_What is being asked_. Repeat the records below exactly as they appear, leaving out any pictures.

_Information given_.
BEGIN
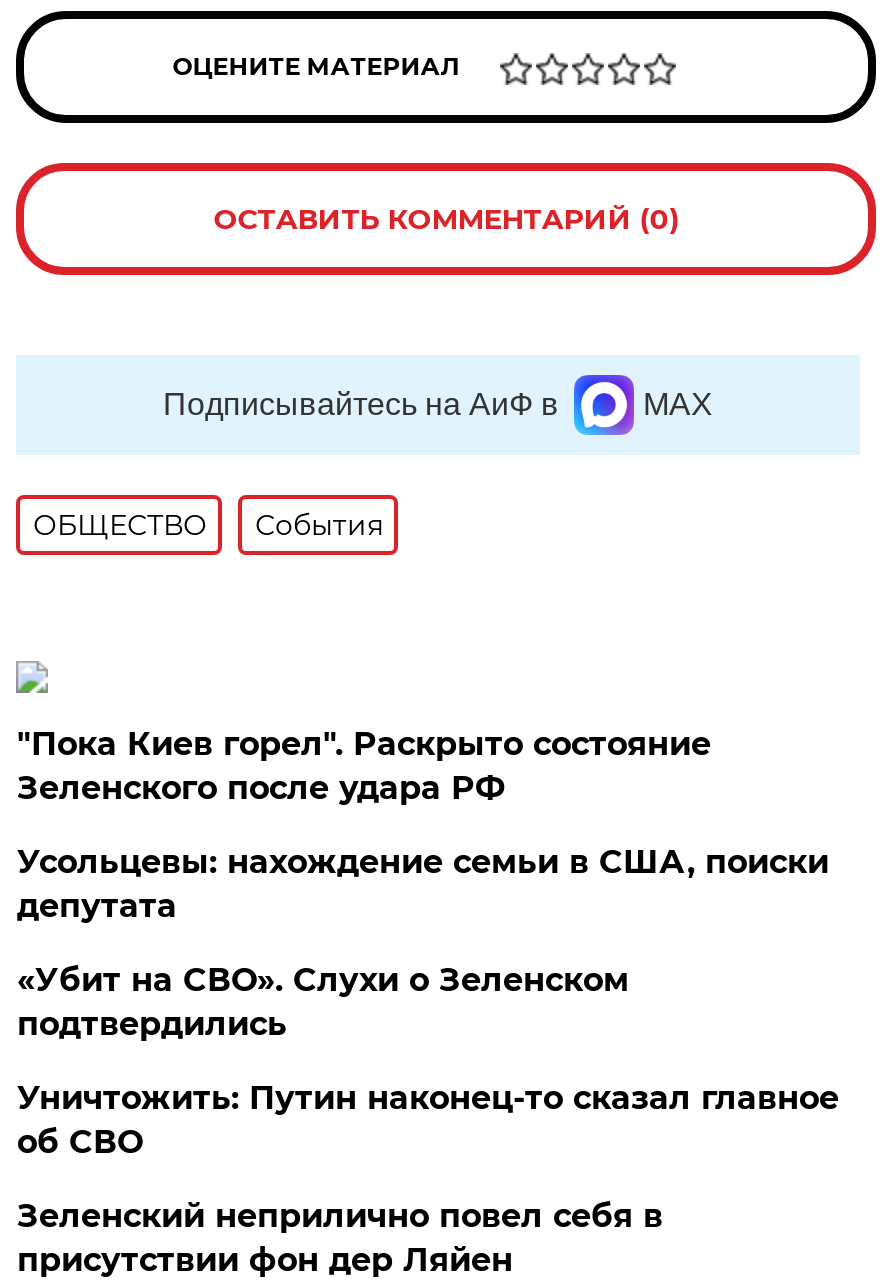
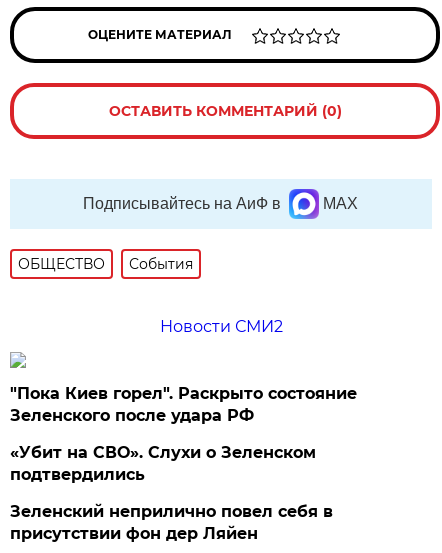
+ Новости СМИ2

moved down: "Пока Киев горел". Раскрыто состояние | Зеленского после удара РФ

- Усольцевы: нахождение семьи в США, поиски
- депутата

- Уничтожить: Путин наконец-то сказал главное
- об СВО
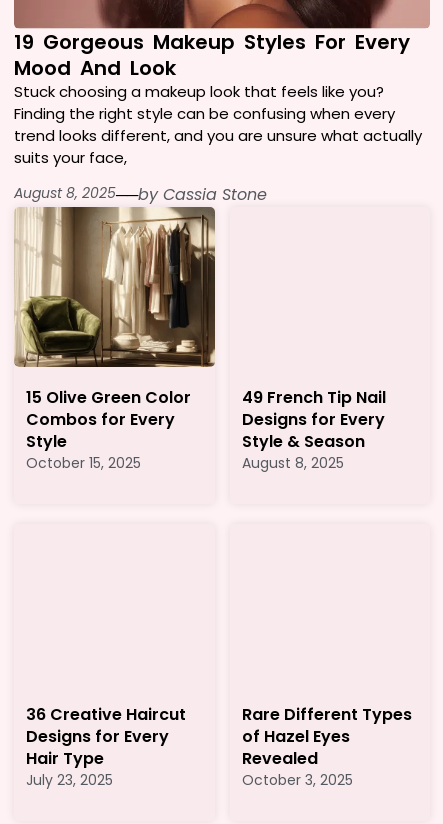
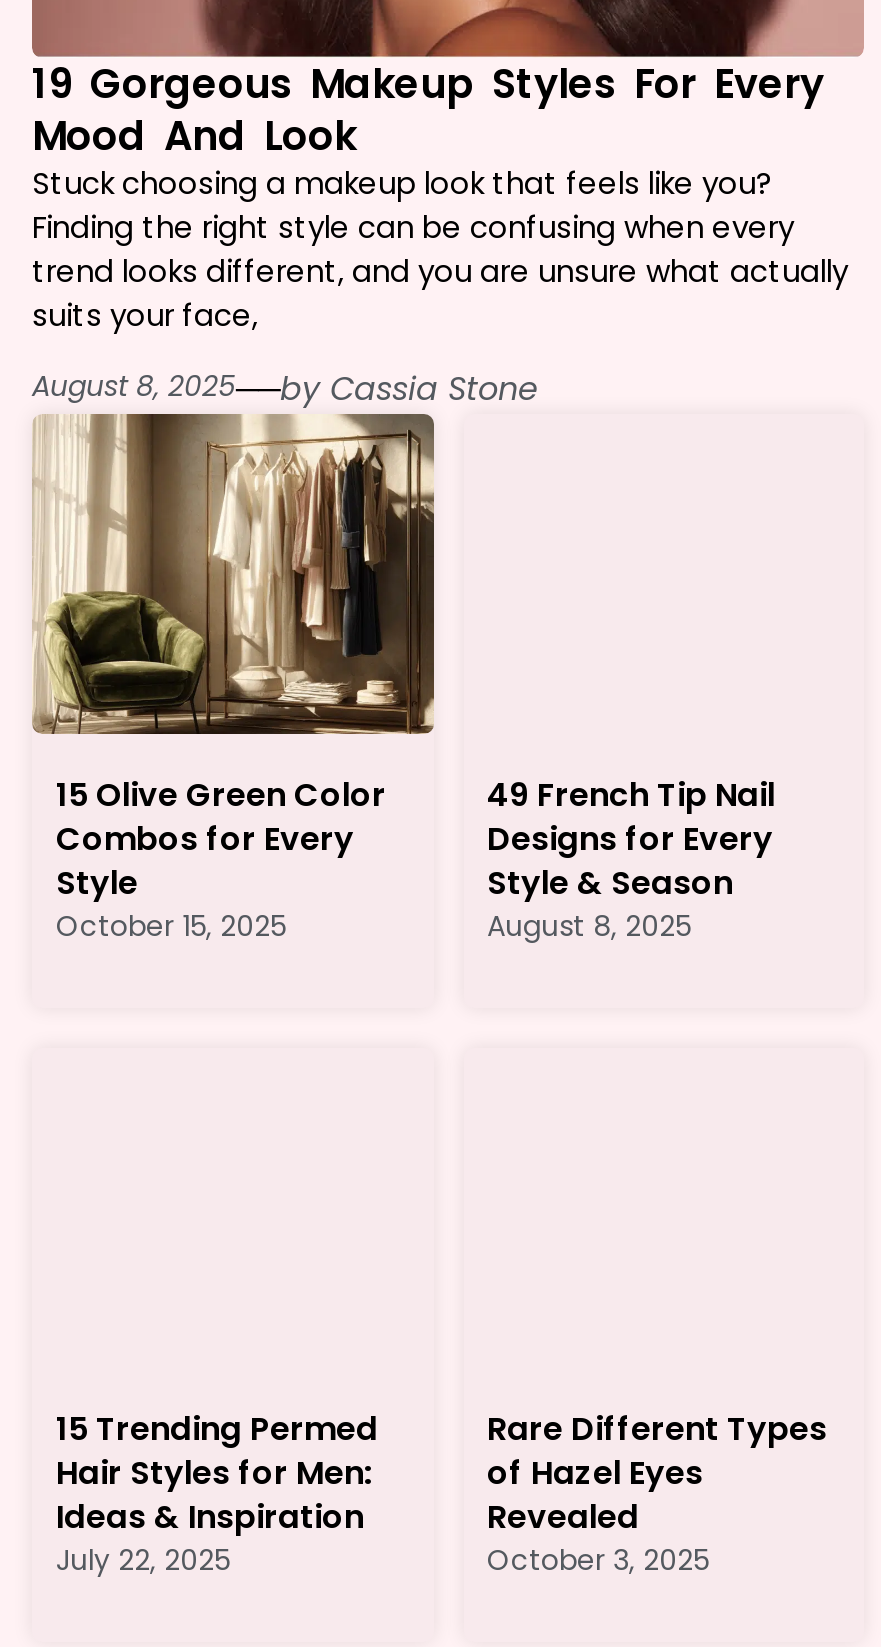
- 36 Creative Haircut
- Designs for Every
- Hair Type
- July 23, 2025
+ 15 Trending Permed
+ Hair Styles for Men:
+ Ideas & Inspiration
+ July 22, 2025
END
_Written solution_.
+ Новости СМИ2

moved down: "Пока Киев горел". Раскрыто состояние | Зеленского после удара РФ

- Усольцевы: нахождение семьи в США, поиски
- депутата

- Уничтожить: Путин наконец-то сказал главное
- об СВО
- 36 Creative Haircut
- Designs for Every
- Hair Type
- July 23, 2025
+ 15 Trending Permed
+ Hair Styles for Men:
+ Ideas & Inspiration
+ July 22, 2025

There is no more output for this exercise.